Patient care suffers when a hospital’s staff isn’t part of the community. An 82-year-patient will receive more involved and compassionate care if she is recognized as the mother of Teresa, who heads the local parent-teacher association and whose daughter goes to school with the son of a tech who cleans surgical instruments.
Indeed, that’s how Beaumont deteriorated to the degree that it has. Fox’s primary home is in Atlanta, from where two of his two top aides commuted from. The former COO commuted from Grand Rapids. The rest of Fox’s senior management team also came from elsewhere and have since moved on to greener pastures. Michigan was just a job layover.
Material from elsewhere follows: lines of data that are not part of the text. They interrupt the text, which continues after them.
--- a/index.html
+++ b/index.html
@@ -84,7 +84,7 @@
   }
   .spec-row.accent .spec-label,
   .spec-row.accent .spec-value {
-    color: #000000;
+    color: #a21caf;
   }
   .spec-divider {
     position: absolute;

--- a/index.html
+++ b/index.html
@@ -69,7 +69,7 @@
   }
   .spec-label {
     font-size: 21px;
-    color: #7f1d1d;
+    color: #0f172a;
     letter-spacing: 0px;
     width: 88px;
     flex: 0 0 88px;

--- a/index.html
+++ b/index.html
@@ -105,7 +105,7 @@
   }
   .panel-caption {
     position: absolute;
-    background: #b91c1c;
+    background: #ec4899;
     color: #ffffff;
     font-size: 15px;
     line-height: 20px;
Saum Sutaria, who was named CEO of Tenet Healthcare last month, is another example of the callous hospital company CEO far removed from patient care. The hospital chain last week reported a $448 million quarterly profit, and Sutaria proudly declared he was pleased with “how the enterprise performed in an environment that remains challenging, but full of opportunity.” Sutaria made no mention of striking Tenet nurses at various hospitals across the country protesting what they say are unsafe conditions, including a Massachusetts hospital where nurses have been on strike for more than six months. Sutario’s bio says he spent more than two decades working at McKinsey as a leader in healthcare and private equity practices, which tells you all you need to know about his values and mindset.
Ron Rittenmeyer, Tenet’s former CEO, last year was paid $17 million. In 2019, he was paid $24 million.
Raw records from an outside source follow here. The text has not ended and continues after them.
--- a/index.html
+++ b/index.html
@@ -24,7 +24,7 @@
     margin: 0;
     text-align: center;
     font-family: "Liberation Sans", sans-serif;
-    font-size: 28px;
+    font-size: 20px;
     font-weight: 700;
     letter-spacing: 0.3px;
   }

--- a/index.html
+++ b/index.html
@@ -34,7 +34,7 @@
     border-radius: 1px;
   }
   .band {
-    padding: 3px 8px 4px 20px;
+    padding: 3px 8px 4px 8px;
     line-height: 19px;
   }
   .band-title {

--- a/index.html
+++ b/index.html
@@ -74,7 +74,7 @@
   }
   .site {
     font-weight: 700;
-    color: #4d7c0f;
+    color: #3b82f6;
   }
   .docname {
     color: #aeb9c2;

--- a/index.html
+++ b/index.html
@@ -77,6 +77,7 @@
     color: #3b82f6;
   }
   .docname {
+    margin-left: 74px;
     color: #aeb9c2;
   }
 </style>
Importing hospital CEOs instead of nurses would be a great step forward to reforming America’s broken and corrupt healthcare system. One need only look to Canada and the U.K. to appreciate the bargains to be had.
Dr. Kevin Smith, CEO of University Health Network, last year earned the U.S. equivalent of $674,312 to oversee Canada’s largest academic hospital system and the biggest health research institution in North America. The highest paid executive in the U.K.’s health service in 2019 earned the U.S. equivalent of $657,751.
Beaumont’s Fox in 2019 earned $6.8 million to run Beaumont’s eight hospital system into the ground. Based on the golden parachute paid to a predecessor, Fox stands to make more than $30 million if regulators approve Grand Rapids-based Spectrum Health taking over the hospital network he destroyed. That’s on top of the more than $20 million he’s already received since joining Beaumont some six years ago.
The compensation disparity between U.S. hospital executives and their foreign counterparts is obscene. Fox’s possible more than $30 million golden parachute would provide a nice chunk of cash to attract some of the best-trained and most experienced nurses in North America. Breaking up Tenet’s 60 hospital systems would likely lead to an improvement in overall patient care, as the tens of millions of dollars wasted on overpaying top managers could be redeployed to hire experienced U.S. nurses rather than import foreign care givers.
Something to think about if you pass your local hospital and see striking nurses with signs protesting their working conditions and warning about patient safety issues. Let them know they have your support and treat them with the respect and admiration they deserve. Otherwise, U.S. hospitals will soon be overwhelmingly staffed with cheap foreign labor with no ties or cares for the communities they serve.